THE DATA:

# # #

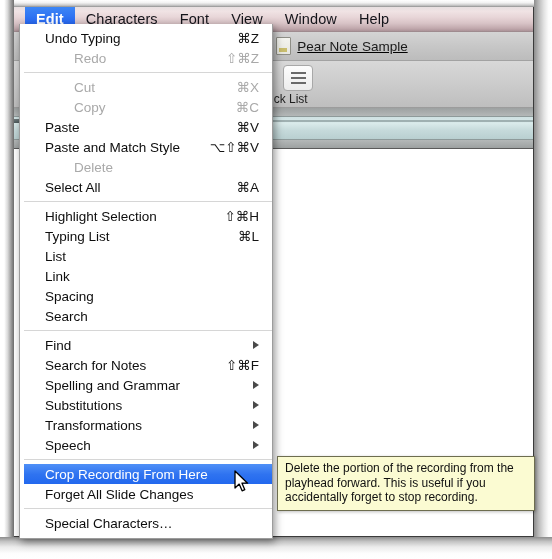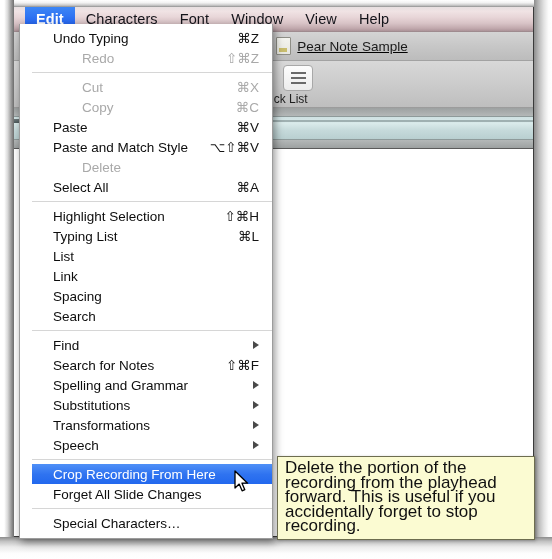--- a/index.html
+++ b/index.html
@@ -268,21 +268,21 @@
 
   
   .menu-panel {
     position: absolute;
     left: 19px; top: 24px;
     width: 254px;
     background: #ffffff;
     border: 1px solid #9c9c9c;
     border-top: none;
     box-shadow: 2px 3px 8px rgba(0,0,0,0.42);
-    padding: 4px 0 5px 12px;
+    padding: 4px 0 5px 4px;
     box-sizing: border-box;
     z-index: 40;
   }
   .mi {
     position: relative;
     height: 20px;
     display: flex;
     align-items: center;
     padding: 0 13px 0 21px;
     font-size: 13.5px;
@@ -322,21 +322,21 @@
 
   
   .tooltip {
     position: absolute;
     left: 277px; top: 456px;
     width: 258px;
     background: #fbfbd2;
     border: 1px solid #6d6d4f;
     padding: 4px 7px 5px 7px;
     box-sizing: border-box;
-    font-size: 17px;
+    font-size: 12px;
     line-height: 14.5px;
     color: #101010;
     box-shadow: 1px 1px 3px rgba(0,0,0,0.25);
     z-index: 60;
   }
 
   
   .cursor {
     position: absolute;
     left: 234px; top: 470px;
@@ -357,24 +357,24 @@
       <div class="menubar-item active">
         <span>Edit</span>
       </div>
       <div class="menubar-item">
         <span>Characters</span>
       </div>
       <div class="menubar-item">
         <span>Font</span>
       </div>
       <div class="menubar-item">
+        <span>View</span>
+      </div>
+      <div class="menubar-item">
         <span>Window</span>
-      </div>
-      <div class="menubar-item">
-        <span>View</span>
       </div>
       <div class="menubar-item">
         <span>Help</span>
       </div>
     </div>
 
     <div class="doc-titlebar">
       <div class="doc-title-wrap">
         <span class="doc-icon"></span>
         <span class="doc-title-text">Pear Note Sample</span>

# # #

EXERCISE GOAL:
Could you copy exactly the lines from the one containing "box-shadow: 2px 3px" through the end of the records above, and nothing more?

OUTPUT OF THE TASK:
     box-shadow: 2px 3px 8px rgba(0,0,0,0.42);
-    padding: 4px 0 5px 12px;
+    padding: 4px 0 5px 4px;
     box-sizing: border-box;
     z-index: 40;
   }
   .mi {
     position: relative;
     height: 20px;
     display: flex;
     align-items: center;
     padding: 0 13px 0 21px;
     font-size: 13.5px;
@@ -322,21 +322,21 @@
 
   
   .tooltip {
     position: absolute;
     left: 277px; top: 456px;
     width: 258px;
     background: #fbfbd2;
     border: 1px solid #6d6d4f;
     padding: 4px 7px 5px 7px;
     box-sizing: border-box;
-    font-size: 17px;
+    font-size: 12px;
     line-height: 14.5px;
     color: #101010;
     box-shadow: 1px 1px 3px rgba(0,0,0,0.25);
     z-index: 60;
   }
 
   
   .cursor {
     position: absolute;
     left: 234px; top: 470px;
@@ -357,24 +357,24 @@
       <div class="menubar-item active">
         <span>Edit</span>
       </div>
       <div class="menubar-item">
         <span>Characters</span>
       </div>
       <div class="menubar-item">
         <span>Font</span>
       </div>
       <div class="menubar-item">
+        <span>View</span>
+      </div>
+      <div class="menubar-item">
         <span>Window</span>
-      </div>
-      <div class="menubar-item">
-        <span>View</span>
       </div>
       <div class="menubar-item">
         <span>Help</span>
       </div>
     </div>
 
     <div class="doc-titlebar">
       <div class="doc-title-wrap">
         <span class="doc-icon"></span>
         <span class="doc-title-text">Pear Note Sample</span>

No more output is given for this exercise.